Caption: The National Blood Authority office.
The National Blood Authority (NBA) manages the ordering of blood and blood products around Australia. We operate a 24-hour service to ensure that essential life saving blood and blood products get to where they’re needed. Approximately 28,000 litres of blood are ordered and tracked through our platform each month.
The need for transformation
The NBA received feedback that our platform was not meeting user needs. Hospitals had difficulty filling in forms and were unsure how to track the status of their orders.
The Queensland Department of Health first developed an online system for ordering and tracking blood products called ORBS (Ordering, Receipting Blood System) in 2009. This was so successful that it was proposed to the NBA as a national system in 2010. A bespoke application called BloodNet was developed. Since 2010, new functionality has been added.
While BloodNet has been fulfilling the basic requirement of ordering and receipting blood and blood products, new functionality has significantly reduced the system’s response time.

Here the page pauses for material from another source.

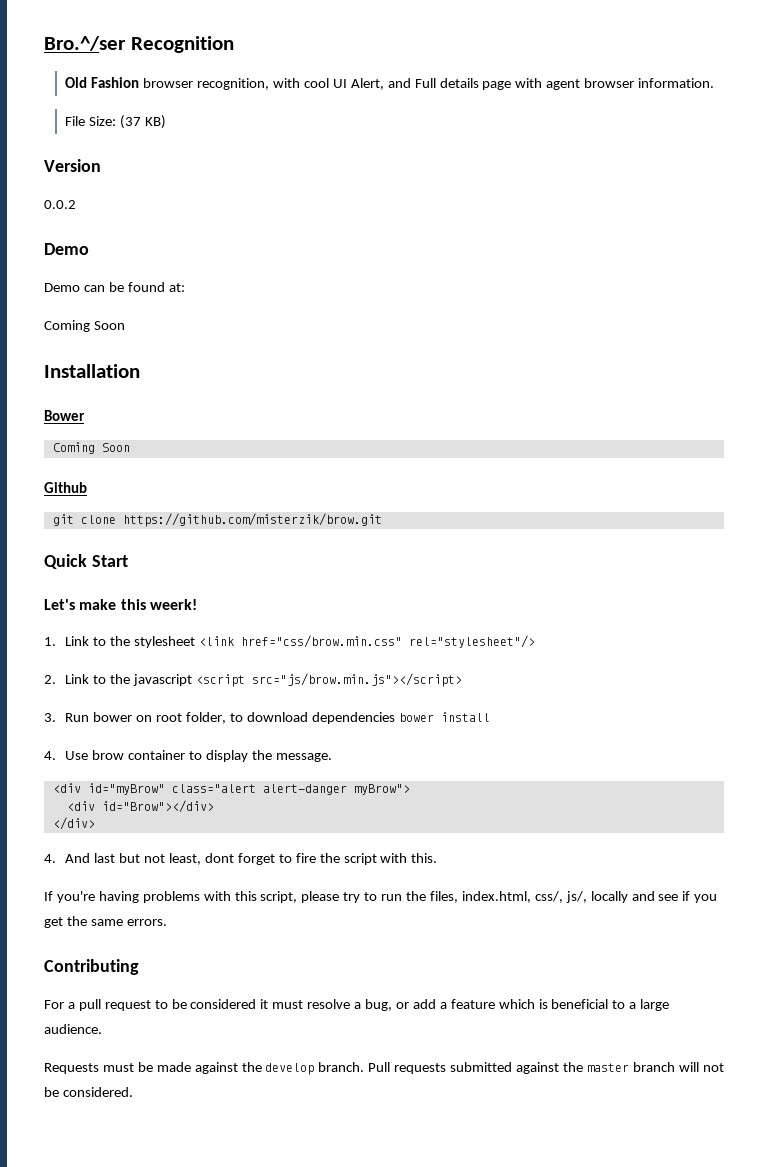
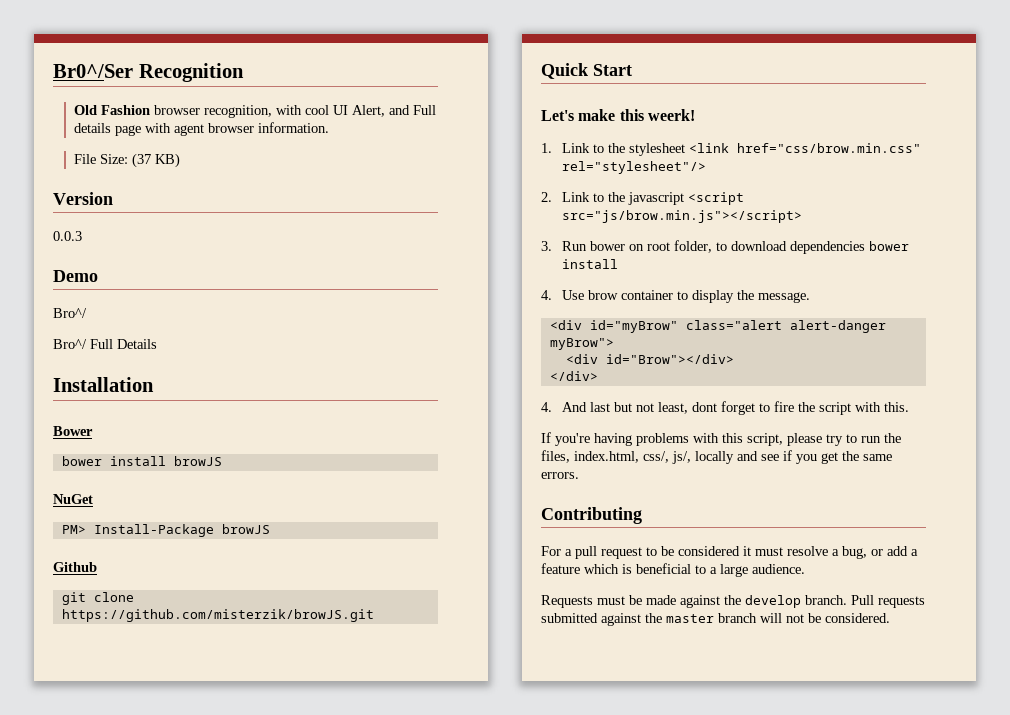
[44,36,126,51] Bro.^/ser -> [53,64,133,78] Br0^/Ser
[44,200,76,209] 0.0.2 -> [53,231,82,241] 0.0.3
[44,282,185,292] [44,320,125,332] [44,364,140,378] [44,410,85,421] [52,442,130,454] Demo can be found at: // Coming Soon // Installation // Bower // Coming Soon -> [53,308,87,318] [53,339,157,349] [53,377,154,392] [53,426,93,436] [61,456,222,466] [53,494,93,504] [61,524,270,537] Bro^/ // Bro^/ Full Details // Installation // Bower // bower install browJS // NuGet // PM> Install-Package browJS
[122,513,382,527] https://github.com/misterzik/brow.git -> [61,609,374,622] https://github.com/misterzik/browJS.git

Hospitals found the system to be running slow and the look and feel dull and outdated.
BloodNet version 5 is transforming the way BloodNet is operating and aims to not only upgrade the technology and platforms, but also give its user interface a fresh new look. In addition, we are improving data structures, cleaning our legacy data and improving data quality to decrease slowness of the system.
Using the Digital Service Standard
The NBA has been using the Digital Service Standard to ensure our services are simple, clear, and in line with user’s needs. Our team takes full ownership of what we do and we empathise with our end users and their pain points. I am very proud of the work we have done.
Digital transformation is a big organisational cultural change and challenge. Our senior management is very supportive and actively guides the team to deliver the new wave of BloodNet version 5.
We worked hard to align our deliverables with DTA’s Digital Service Standard criteria. We made a number of team and organisational adjustments to meet the criteria.
Brought a multi-disciplinary team in-house
The team consisted of: delivery manager, product manager, user researchers, system architect, developers and ethical hackers.
Upskilled internal staff
Since the concept of the Digital Service Standard is new to the NBA, an expert delivery manager with knowledge and experience of the Digital Service Standard was specifically included to guide and upskill the team.
The team adapted to agile principles, tools and techniques, and held fortnightly sprints, daily stand-ups, regular walk-throughs and responded to feedback. With these processes in place, continuous improvements were easy to achieve. Furthermore, communication across the team improved significantly thereby increasing collaboration and transparency.
Conducted user research
A total of 187 hours of user research was conducted during the discovery and alpha stages, which included visiting 138 people across 39 hospitals/laboratories in 9 different cities.
Product owners and user researchers led the research, however, they were also accompanied by technical team members. This allowed each member of the team to have an opportunity to take part in the activity and obtain greater understanding of user needs and the environments they function in.
Developed a prototype
With the development of empathy maps, user journeys, and service blueprints, the team were able to derive common themes of problems and formulate a hypothesis. Several design sessions were carried out to sketch and conceptualise various options, which led to developing paper based prototypes. From paper based, the prototype evolved to HTML/semi-working prototypes which was iterated based on more analysis and continuous user feedback. This was a key step in validating research findings and ensuring our user needs are being met.
Challenges in meeting the Digital Service Standard
While the DTA was a great source of information, the team encountered the following challenges:
The format of the Digital Service Standard assessment and types of questions that were asked were sometimes challenging. Fortunately, we had DTA staff members assist us with a mock assessment prior to the formal assessment — this helped immensely.
There were initially a few challenges with the concept of digital transformation and agile delivery within the organisation. During the discovery the team’s mindset evolved and now user-centred delivery is a core part of our work.
I now encourage all team members to participate in user research and I take them with me to research across the country — this has really helped build their empathy for users.
Where to now?
We are now in Beta and spending time on detailed analysis as well as further research and development.
In July, we organised our biggest user reference group event. Over 30 end-user representatives visited our National office in Canberra, and attended a workshop run by our Product Owner Rebecca Helandma and the project team.
We received constructive feedback and we are excited to incorporate it into our upcoming sprints. Because we are an agile team, it is very easy for us to include essential improvements suggested by our end users.
Some of the things we’re working on right now include:
- ensuring the system is built for longevity and ease of maintenance
- setting up our release process and transition plans for users
- identifying appropriate metrics and KPIs for the performance dashboard
- continuing user research and testing to make sure we are on the right track
The team has designed a simpler platform that makes it faster and easier for hospitals to order and receive life-saving blood products.
We are the first agency — that is required to use the Digital Service Standard — to pass its alpha assessment independently.
The NBA is a great example of how a smaller agency can build their digital capability by bringing digital skills in-house and upskilling existing employees. We hope that other agencies can learn from our experience.